##### Excerpted data #####

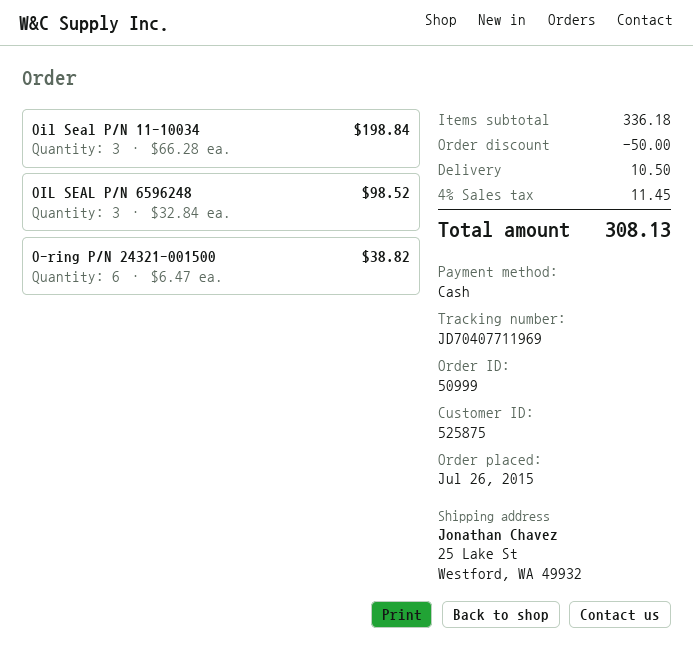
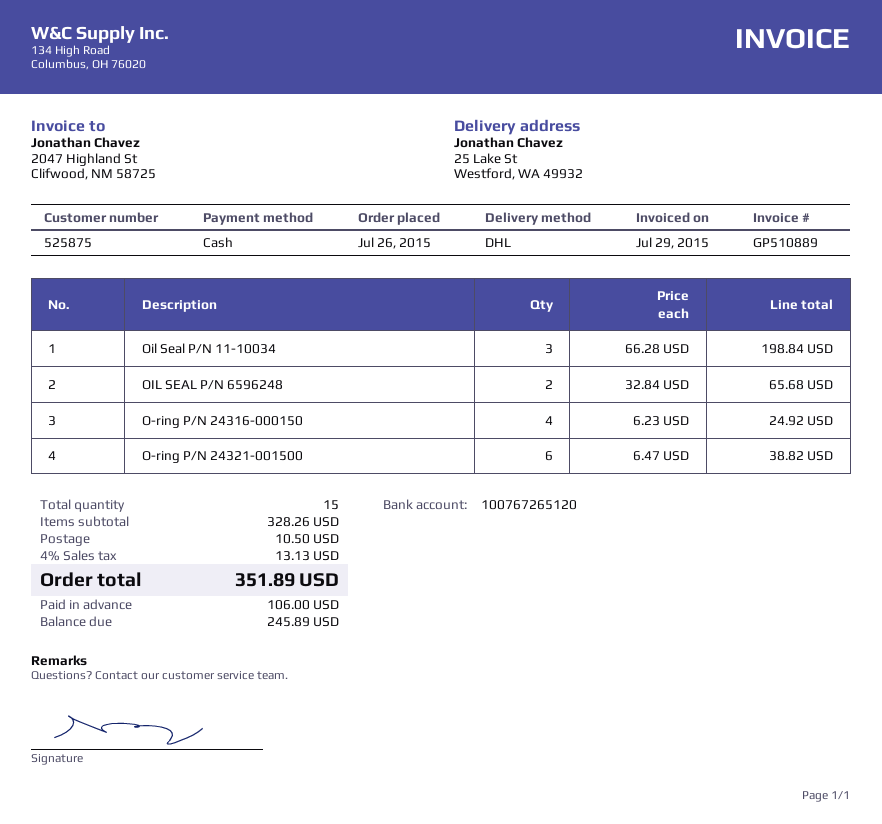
OIL SEAL P/N 6596248: 3 x 32.84 = 98.52 -> 2 x 32.84 = 65.68
O-ring P/N 24316-000150: none -> 4 x 6.23 = 24.92
subtotal: 336.18 -> 328.26
discount: 50.00 -> none
tax: 4% = 11.45 -> 4% = 13.13
total: 308.13 -> 351.89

#####

**Work required:** How many lines in the entries contain the string "none"? Answer with the number only.

**Completed task:** 2